From: K V P, Satyanarayana
Date: Wed Mar 15 2023 - 01:21:44 EST


> From: Tian, Kevin <kevin.tian@xxxxxxxxx>
> Sent: Wednesday, March 8, 2023 1:21 PM
> To: Alex Williamson <alex.williamson@xxxxxxxxxx>
> Cc: Jason Gunthorpe <jgg@xxxxxxxx>; K V P, Satyanarayana
> <satyanarayana.k.v.p@xxxxxxxxx>; kvm@xxxxxxxxxxxxxxx; linux-
> kernel@xxxxxxxxxxxxxxx; cohuck@xxxxxxxxxx
> Subject: RE: [PATCH] vfio/pci: Add DVSEC PCI Extended Config Capability to
> user visible list.
>
> > From: Alex Williamson <alex.williamson@xxxxxxxxxx>
> > Sent: Wednesday, March 8, 2023 7:29 AM
> >
> > On Tue, 7 Mar 2023 05:54:46 +0000
> > "Tian, Kevin" <kevin.tian@xxxxxxxxx> wrote:
> >
> > > > From: Jason Gunthorpe <jgg@xxxxxxxx>
> > > > Sent: Monday, March 6, 2023 9:58 PM
> > > >
> > > > On Fri, Mar 03, 2023 at 05:54:26AM +0000, K V P, Satyanarayana wrote:
> > > > > Intel Platform Monitoring Technology (PMT) support is indicated by
> > > > presence
> > > > > of an Intel defined PCIe Designated Vendor Specific Extended
> > Capabilities
> > > > > (DVSEC) structure with a PMT specific ID.However DVSEC structures
> > may
> > > > also
> > > > > be used by Intel to indicate support for other features. The Out Of
> Band
> > > > Management
> > > > > Services Module (OOBMSM) uses DVSEC to enumerate several
> features,
> > > > including PMT.
> > > > >
> > > > > The current VFIO driver does not pass DVSEC capabilities to virtual
> > machine
> > > > (VM)
> > > > > which makes intel_vsec driver not to work in the VM. This series adds
> > > > DVSEC
> > > > > capability to user visible list to allow its use with VFIO.
> > > > >
> > > > > Signed-off-by: K V P Satyanarayana <satyanarayana.k.v.p@xxxxxxxxx>
> > > > > ---
> > > > > drivers/vfio/pci/vfio_pci_config.c | 8 ++++++++
> > > > > 1 file changed, 8 insertions(+)
> > > >
> > > > Wasn't the IDXD/SIOV team proposing to use the fact that DVSEC
> doesn't
> > > > propogate to indicate that IMS doesn't work?
> > > >
> > > > Did this plan get abandoned?

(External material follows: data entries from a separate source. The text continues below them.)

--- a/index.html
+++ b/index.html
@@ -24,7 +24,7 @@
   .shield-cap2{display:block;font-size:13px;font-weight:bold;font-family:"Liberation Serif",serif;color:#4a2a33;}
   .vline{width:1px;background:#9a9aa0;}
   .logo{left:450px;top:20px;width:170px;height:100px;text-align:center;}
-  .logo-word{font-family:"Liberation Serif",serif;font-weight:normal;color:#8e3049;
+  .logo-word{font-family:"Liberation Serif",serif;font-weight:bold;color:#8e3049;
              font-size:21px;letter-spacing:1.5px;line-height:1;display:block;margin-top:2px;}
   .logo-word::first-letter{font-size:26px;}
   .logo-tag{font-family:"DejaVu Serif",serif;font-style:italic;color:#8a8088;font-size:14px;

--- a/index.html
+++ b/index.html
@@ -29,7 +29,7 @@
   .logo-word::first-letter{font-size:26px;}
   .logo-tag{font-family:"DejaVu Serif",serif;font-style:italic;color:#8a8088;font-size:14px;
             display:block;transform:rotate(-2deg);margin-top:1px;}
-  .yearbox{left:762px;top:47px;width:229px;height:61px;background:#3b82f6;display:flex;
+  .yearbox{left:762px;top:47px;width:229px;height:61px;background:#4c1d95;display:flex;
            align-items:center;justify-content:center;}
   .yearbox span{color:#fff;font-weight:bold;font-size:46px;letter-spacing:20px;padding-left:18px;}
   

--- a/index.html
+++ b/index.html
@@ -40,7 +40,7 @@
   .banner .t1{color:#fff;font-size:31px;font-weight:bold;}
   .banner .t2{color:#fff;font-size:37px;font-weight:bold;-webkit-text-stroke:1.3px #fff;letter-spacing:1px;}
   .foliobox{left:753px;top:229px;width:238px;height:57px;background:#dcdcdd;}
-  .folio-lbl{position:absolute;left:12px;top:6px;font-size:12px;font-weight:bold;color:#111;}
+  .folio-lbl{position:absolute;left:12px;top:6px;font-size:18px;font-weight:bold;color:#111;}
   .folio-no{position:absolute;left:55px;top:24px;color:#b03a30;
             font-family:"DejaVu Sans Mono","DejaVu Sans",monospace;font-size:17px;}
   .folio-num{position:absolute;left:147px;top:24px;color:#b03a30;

It seems at odds with this patch.
> > >
> > > No. Guest IMS will be indicated via hypercall/vIR as planned.
> >
> > Thank goodness, basing a feature on the absence of a capability that's
> > subject to change would have really put us, or IMS, in a corner.
> >
> > > > Why would you use a "Platform Monitoring Technology" device with
> VFIO
> > > > anyhow?
> > >
> > > Ack. I guess it's a monitoring capability per PCI device to form a
> > > platform-level monitoring technology. But w/o all those background
> > > and usage description it's really strange to pass a 'platform' capability
> > > into a guest.
> >
> > Is this perhaps for validation of the device, because yes, assigning
> > platform devices to a VM doesn't seem like something a system vendor
> > would tend to promote.
>
> from the description in v2 sounds like it's a telemetry/crashlog/etc.

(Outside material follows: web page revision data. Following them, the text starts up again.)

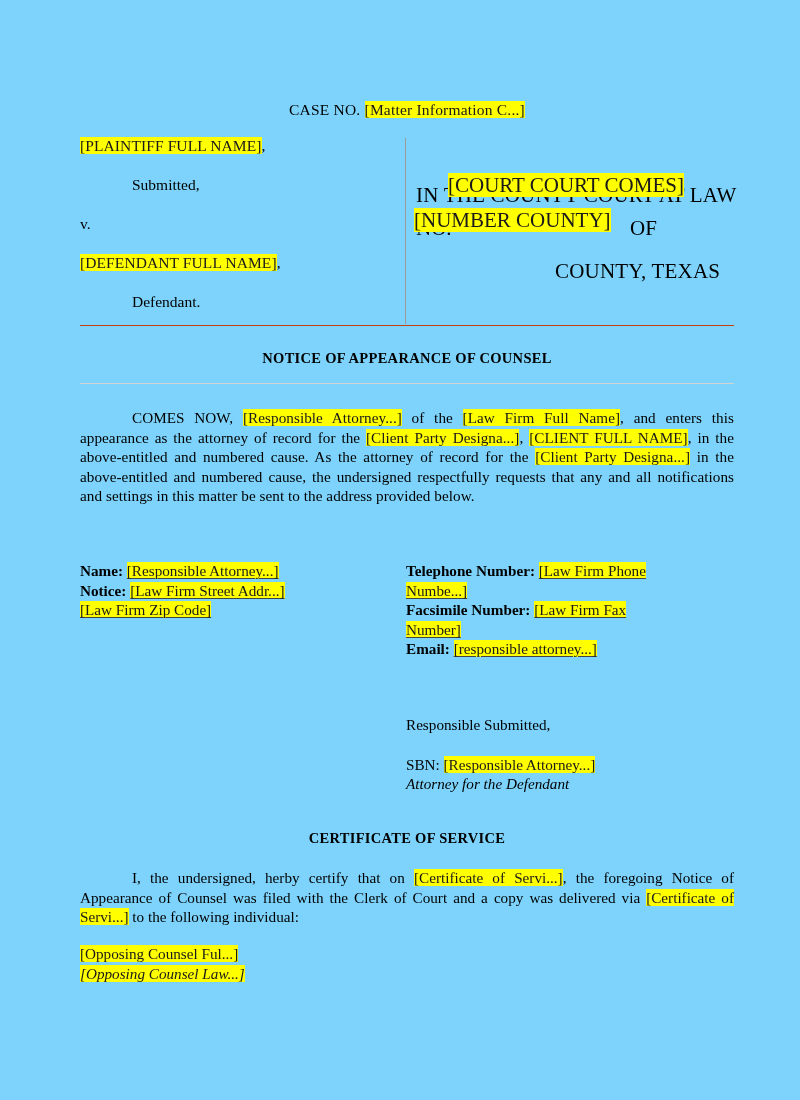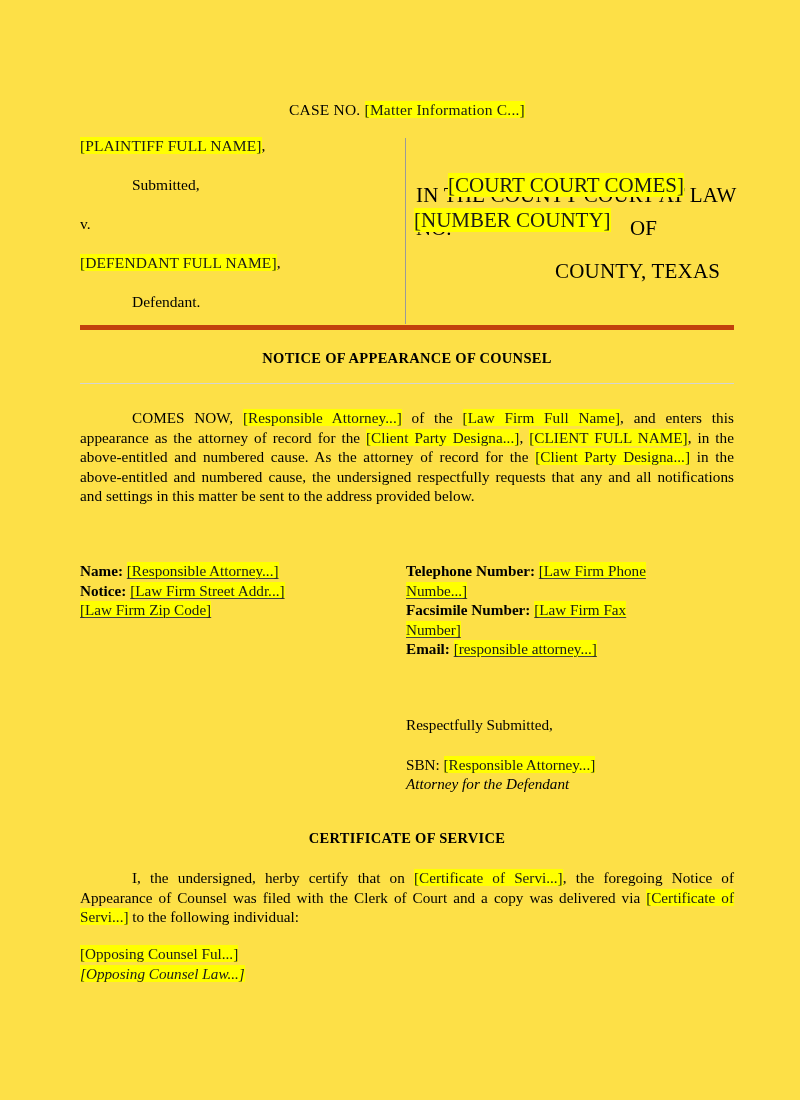--- a/index.html
+++ b/index.html
@@ -22,7 +22,7 @@
     left: 0; top: 0;
     width: 800px;
     height: 1100px;
-    background: #fde047;
+    background: #7dd3fc;
   }
 
   

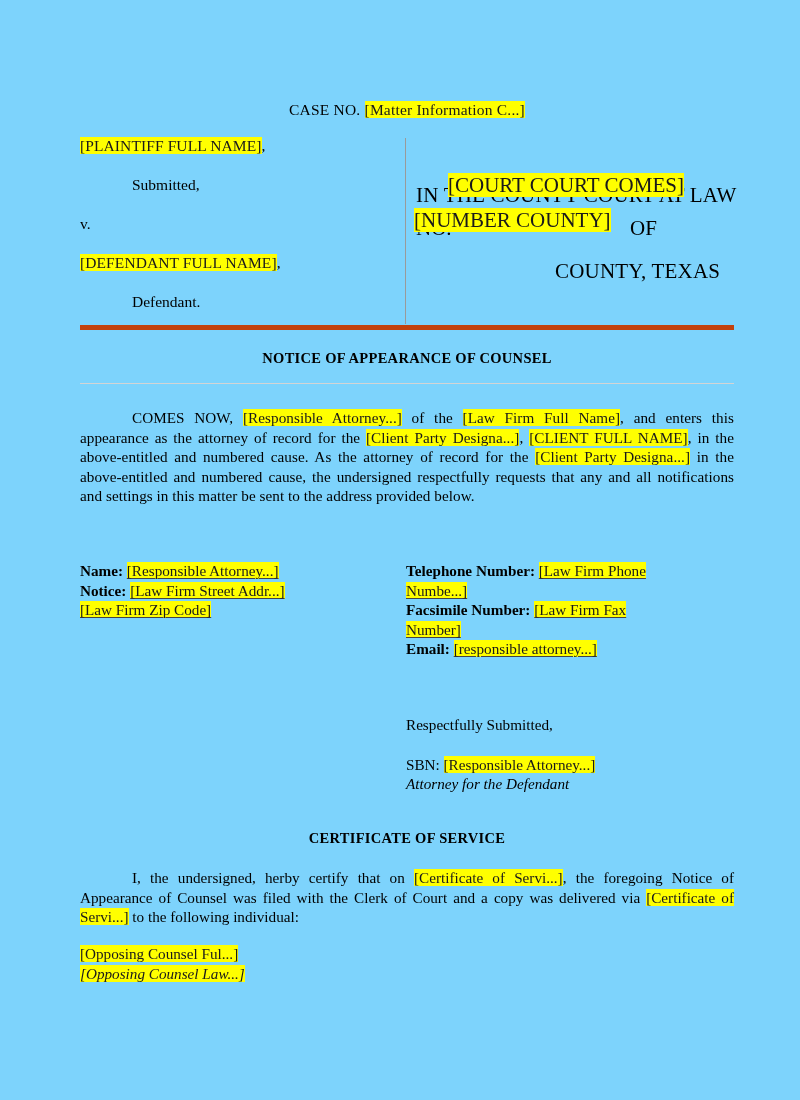--- a/index.html
+++ b/index.html
@@ -53,7 +53,7 @@
     top: 136px;
     width: 654px;
     height: 189px;
-    border-bottom: 5px solid #c2410c;
+    border-bottom: 1px solid #c2410c;
   }
   #caption-divider {
     position: absolute;

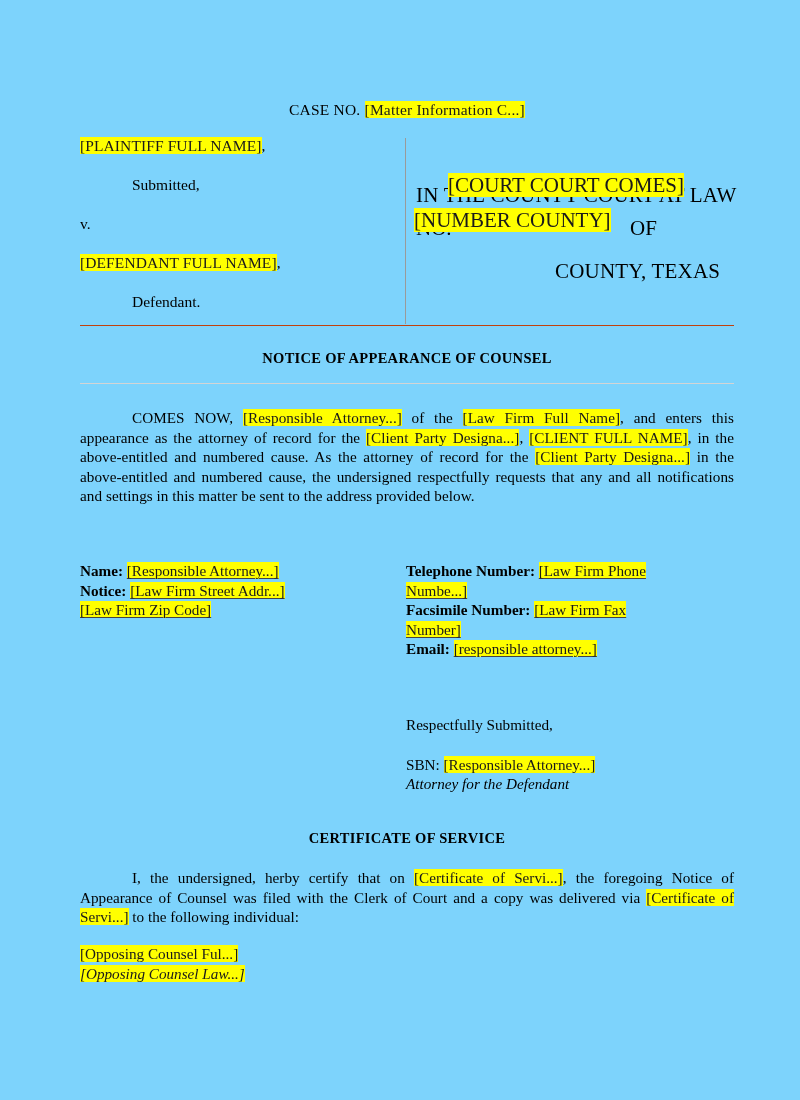--- a/index.html
+++ b/index.html
@@ -323,7 +323,7 @@
   </div>
 
   <div id="signature-block">
-    <div id="sig-respect">Respectfully Submitted,</div>
+    <div id="sig-respect">Responsible Submitted,</div>
     <div>
       <span>SBN: </span><span class="hl">[Responsible Attorney...]</span>
     </div>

> capability on a PCI device, though it's confusingly called 'platform'.
>
For Intel's new Max series devices, telemetry/crashlog/watchers are retrieved using a PCI device
with DVSEC capability. In case of Pass-through virtualization, complete GPU is Passed to VM and
user can get telemetry data inside VM only if PCI card with DVSEC capability is available.
Otherwise, no telemetry data can be retrieved inside VM.

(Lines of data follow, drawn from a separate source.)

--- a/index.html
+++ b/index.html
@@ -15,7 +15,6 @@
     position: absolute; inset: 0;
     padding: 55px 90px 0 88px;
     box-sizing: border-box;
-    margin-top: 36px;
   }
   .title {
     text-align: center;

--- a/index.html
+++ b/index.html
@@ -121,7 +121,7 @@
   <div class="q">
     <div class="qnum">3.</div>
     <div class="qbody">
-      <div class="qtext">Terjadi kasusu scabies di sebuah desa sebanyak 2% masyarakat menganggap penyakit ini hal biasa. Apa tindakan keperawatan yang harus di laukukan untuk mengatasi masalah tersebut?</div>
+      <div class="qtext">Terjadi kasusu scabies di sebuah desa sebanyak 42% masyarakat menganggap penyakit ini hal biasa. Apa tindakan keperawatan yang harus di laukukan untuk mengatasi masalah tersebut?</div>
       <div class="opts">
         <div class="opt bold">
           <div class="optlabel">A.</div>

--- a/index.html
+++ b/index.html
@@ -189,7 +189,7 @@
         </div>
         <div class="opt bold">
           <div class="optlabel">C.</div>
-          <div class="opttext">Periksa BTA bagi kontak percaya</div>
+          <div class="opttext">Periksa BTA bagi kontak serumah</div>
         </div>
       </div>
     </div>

The name 'platform' might have come from Integrated graphics and the same is being used for
discrete graphics as well.
> >
> > > > Honestly I'm a bit reluctant to allow arbitary config space, some of
> > > > the stuff people put there can be dangerous.
> > > >
> > >
> > > Probably an allowed list to manage which DVSEC ID can be exposed
> > > to userspace via vfio-pci, e.g. if the PMT ID in this patch is proved
> > > to be safe for a meaningful usage?
> >
> > Well, let me take this a different direction because the support
> > proposed here only allows read-only access to the DVSEC capability. Is
> > that actually useful? Drivers making use of write access to DVSEC are
> > going to fail in unpredictable ways if their writes are dropped. That
> > seems worse than our current state of hiding it.
>
> Yep, this is weird. Even when a telemetry/crashlog feature is more for
> reading data from the device, there should be certain control knobs to
> enable/disable it then write access is also required.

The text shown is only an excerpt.